Date: September 30, 1997
Contact: Irene Cromer
703/791-8720
Several Prince William County students, ten at county schools, with the rest enrolled at a regional magnet school, have been named semifinalists in the 1998 National Merit Scholarship program administered by the National Merit Scholarship Corporation (NMSC). The county school board will honor the students at a reception on October 22.
The students are Sarah E. Feightner, Lisa R. Jones, Michael K. Krouse, Kevin J. Mansfield, Danielle M. Osler, and Sarah A. Rude, C.D. Hylton High School; Kristen E. Johnson, Stonewall Jackson High School; and Boyd K. Gunnell, Dawn Marie Dunn, and Ellen B. Kelleher, Woodbridge High School. Jones, who attended C.D. Hylton, and Gunnell, a who was enrolled at Woodbridge, have moved from Prince William County. Janie A. Hodges, a semi-finalist who transferred to Prince William County from a Department of Defense school in Germany, is a now student at Woodbridge High School and will be recognized with the others..
These students are among 15,000 semifinalists announced by the NMSC earlier this month. More than 1.1 million students in some 20,000 U.S. high schools entered the 1998 Merit
Program as juniors by taking the 1996 Preliminary SAT/National Merit Scholarship Qualifying Test (PSAT/NMSQT). Using this qualifying test as an initial screen of program entrants, the
highest scorers in each state were designated Semifinalists, in numbers representing about one-half of one percent of the state's high school graduating class. Students take the Preliminary Scholastic Aptitude Test (PSAT) in the fall of their junior year and results are announced in September of the following year. To qualify as semifinalists, the Prince William students had to equal the Virginia state selection index, among the highest in the United States. A selection index is computed by multiplying the verbal score on the PSAT by two and adding the mathematics score. A perfect selection index would be 240.

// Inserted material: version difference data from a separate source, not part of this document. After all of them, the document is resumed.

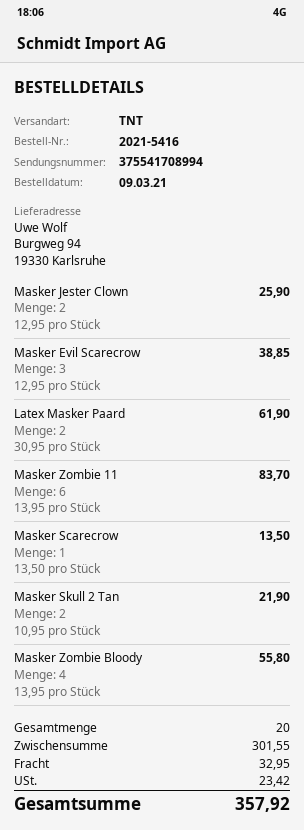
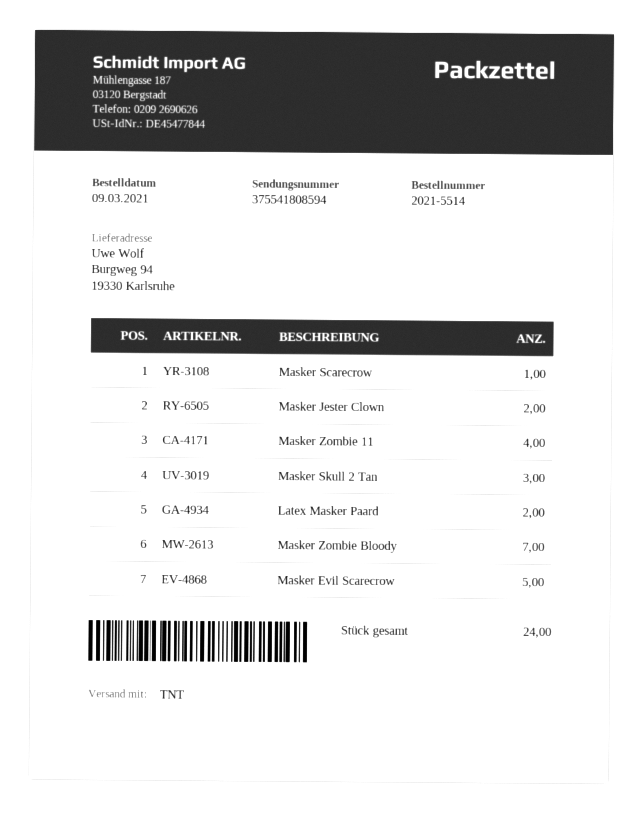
order number: 2021-5416 -> 2021-5514
tracking number: 375541708994 -> 375541808594
Masker Evil Scarecrow: 3 -> 5
Masker Zombie 11: 6 -> 4
Masker Skull 2 Tan: 2 -> 3
Masker Zombie Bloody: 4 -> 7
total quantity: 20 -> 24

Semifinalists must advance to the finalist level of the competition in order to be considered for Merit Scholarships. To qualify as a finalist, a semifinalist must fulfill additional requirements. The semifinalist and an official of the high school must complete a detailed scholarship application that provides information about the student's educational interests and goals, as well as participation and leadership in school and community activities. The student must have an outstanding academic record, be endorsed and recommended by the high school principal, and submit SAT scores that confirm his or her earlier PSAT/NMSQT performance. About 90 percent of the semifinalists are expected to become finalists, and all Merit Scholars will be chosen from this group. Merit finalists will compete for approximately 7,400 scholarships worth more than $27 million to be awarded next spring.
Winners of Merit Scholarships will be selected on the basis of professional evaluations of finalists' abilities, accomplishments, and personal attributes considered important for success in rigorous college studies -- without regard to gender, race, ethnic origin or religious preference. Three types of scholarships will be awarded in 1997. Every finalist will be considered for one of
2,200 National Merit $2,000 Scholarships to be offered on a state representational basis; NMSC's own funds will underwrite 85 percent of these awards, and grants from corporate scholarship sponsors will finance about 15 percent.
Corporations, foundations, and other business organizations also will support some 1,200 Merit Scholarships for finalists who meet a sponsor's preferential criteria. Most corporate-sponsored awards will be provided for children of the grantor organization, but some will be offered for residents of communities a company serves, or finalists whose career goals a sponsor wishes to encourage.
College and university sponsors are expected to provide more than 4,000 Merit Scholarships. Winners of college-sponsored Merit Scholarships will be chosen from among finalists who will attend the institutions financing the awards.
The approximately 15,000 Semifinalists named in each year's National Merit Scholarship program show exceptional academic ability and potential for success in rigorous college studies. In this competition it is the individual student who is honored. The number of Semifinalists in a state or school cannot be used as a measure of the quality or effectiveness of any educational unit.
The National Merit Scholarship Corporation, based in Evanston, Illinois,
was established in 1955 to administer the Merit Program, a nationwide scholarship
competition for academically talented high school students.